### MATERIAL TO PROCESS:
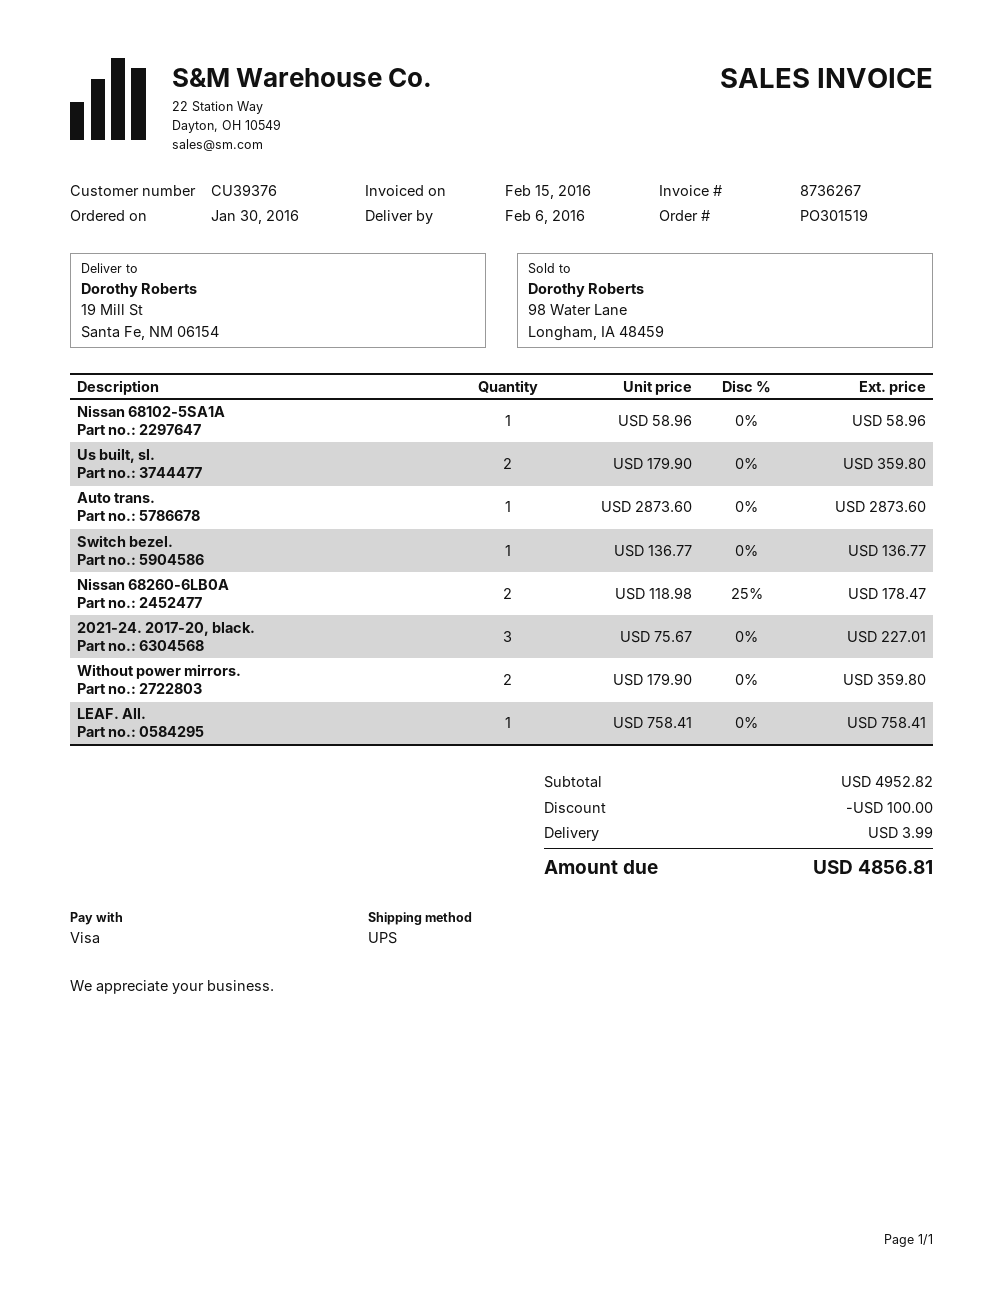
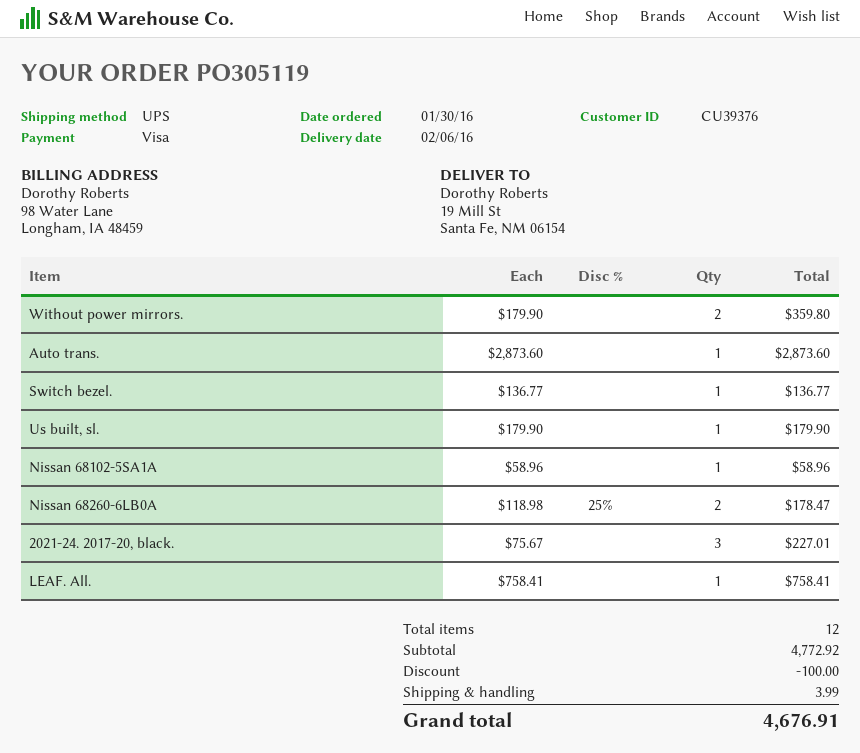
order number: PO301519 -> PO305119
Us built, sl.: 2 x 179.90 = 359.80 -> 1 x 179.90 = 179.90
subtotal: 4952.82 -> 4772.92
total: 4856.81 -> 4676.91

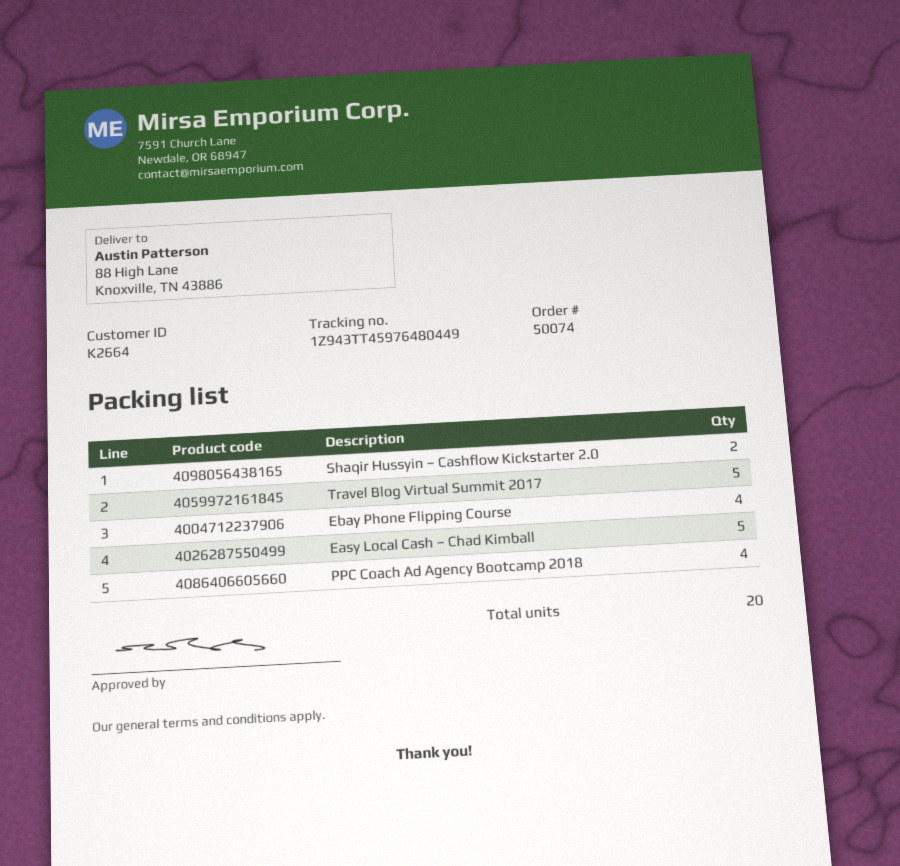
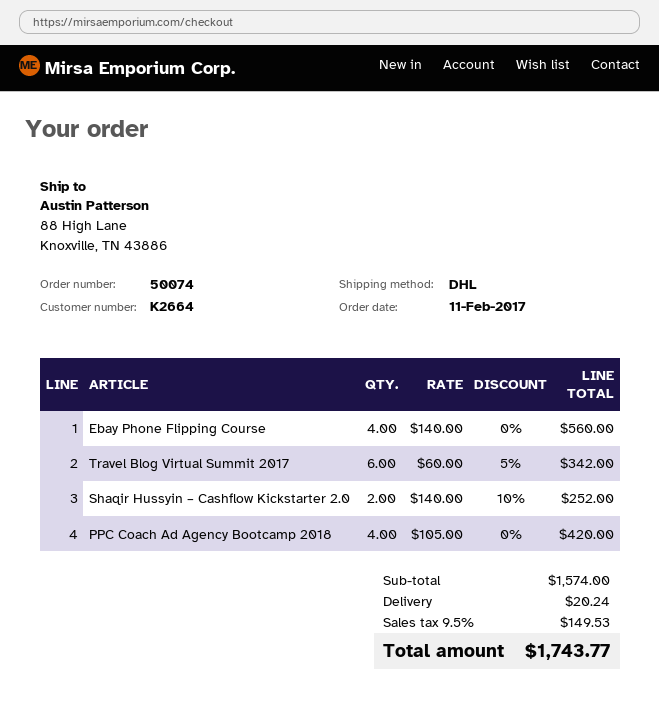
Travel Blog Virtual Summit 2017: 5 -> 6
Easy Local Cash – Chad Kimball: 5 -> none

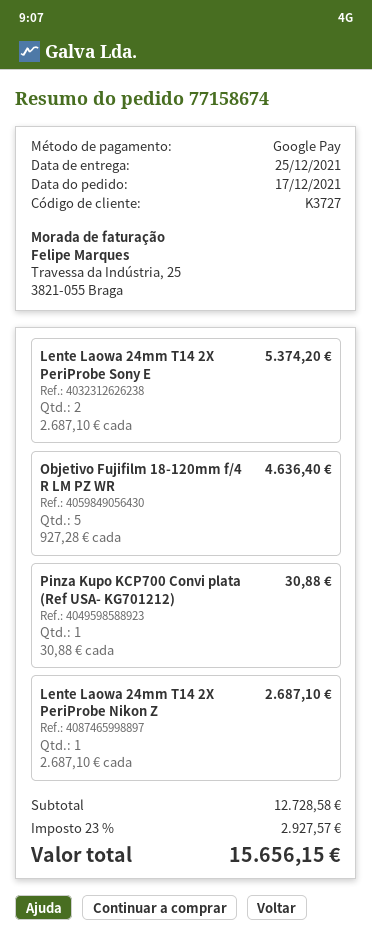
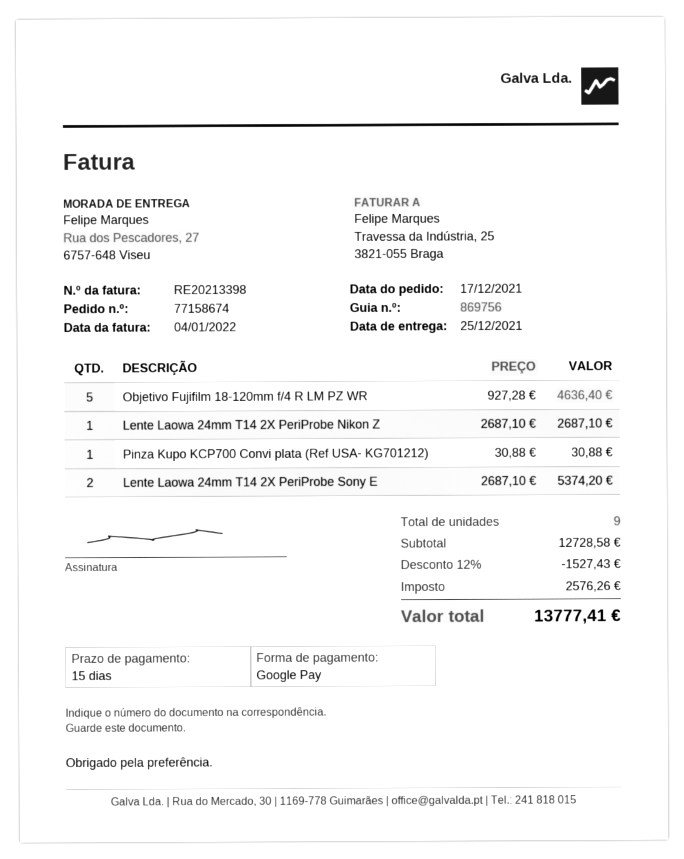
discount: none -> 12% = 1527.43
tax: 2927.57 -> 2576.26
total: 15656.15 -> 13777.41

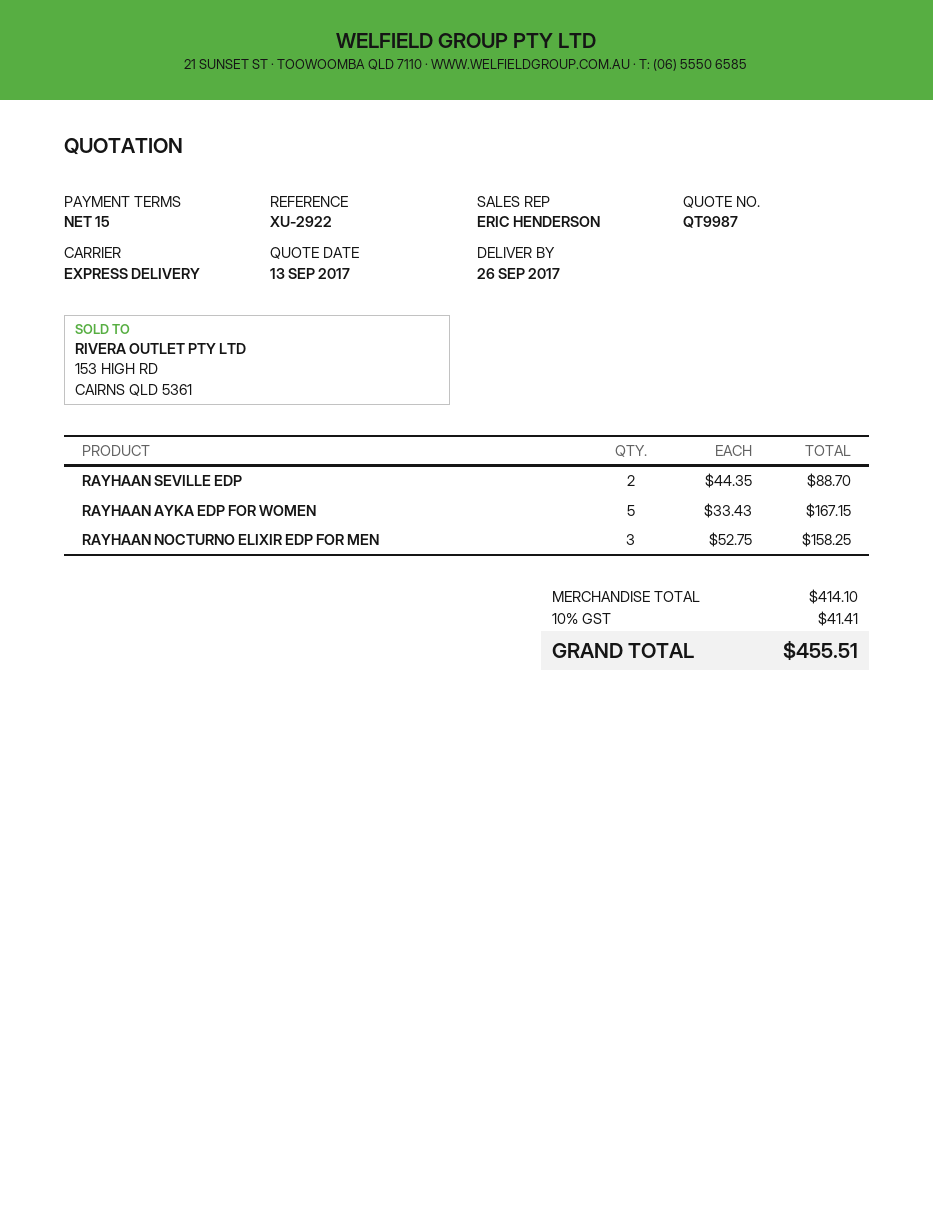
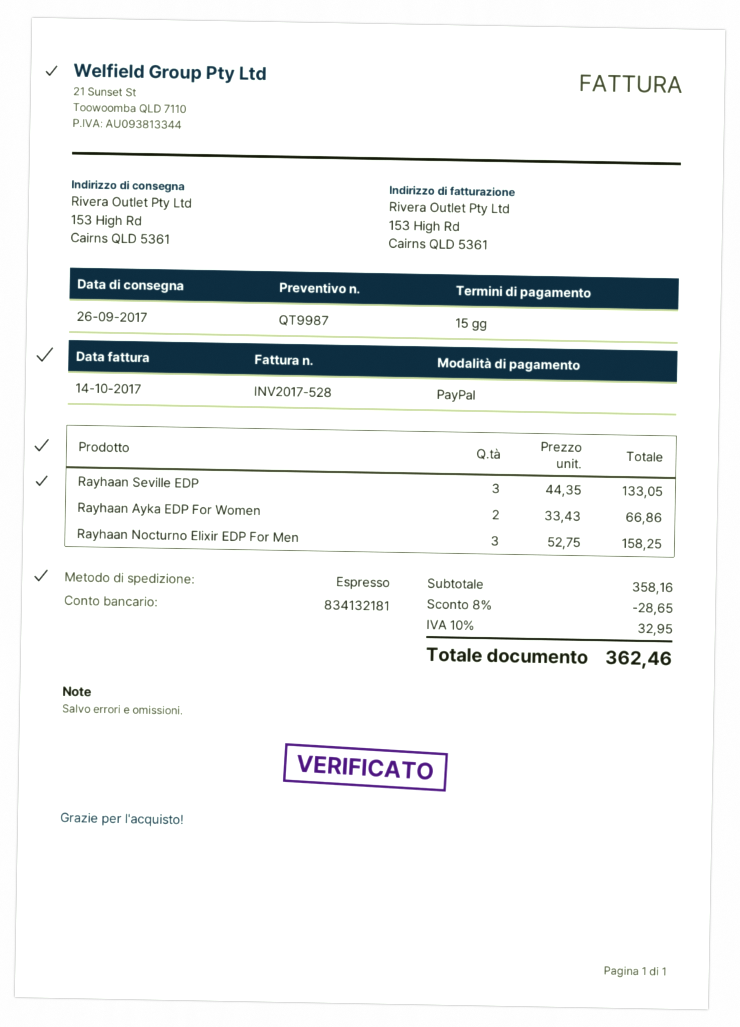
RAYHAAN SEVILLE EDP: 2 x 44.35 = 88.70 -> 3 x 44.35 = 133.05
RAYHAAN AYKA EDP FOR WOMEN: 5 x 33.43 = 167.15 -> 2 x 33.43 = 66.86
subtotal: 414.10 -> 358.16
discount: none -> 8% = 28.65
tax: 10% = 41.41 -> 10% = 32.95
total: 455.51 -> 362.46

### EXERCISE DETAILS:
What you write must match, line for line, the records from the line containing "subtotal: 4952.82 -> 4772.92" through the last line, with every picture left out.

### RESULT FOR THIS TASK:
subtotal: 4952.82 -> 4772.92
total: 4856.81 -> 4676.91

Travel Blog Virtual Summit 2017: 5 -> 6
Easy Local Cash – Chad Kimball: 5 -> none

discount: none -> 12% = 1527.43
tax: 2927.57 -> 2576.26
total: 15656.15 -> 13777.41

RAYHAAN SEVILLE EDP: 2 x 44.35 = 88.70 -> 3 x 44.35 = 133.05
RAYHAAN AYKA EDP FOR WOMEN: 5 x 33.43 = 167.15 -> 2 x 33.43 = 66.86
subtotal: 414.10 -> 358.16
discount: none -> 8% = 28.65
tax: 10% = 41.41 -> 10% = 32.95
total: 455.51 -> 362.46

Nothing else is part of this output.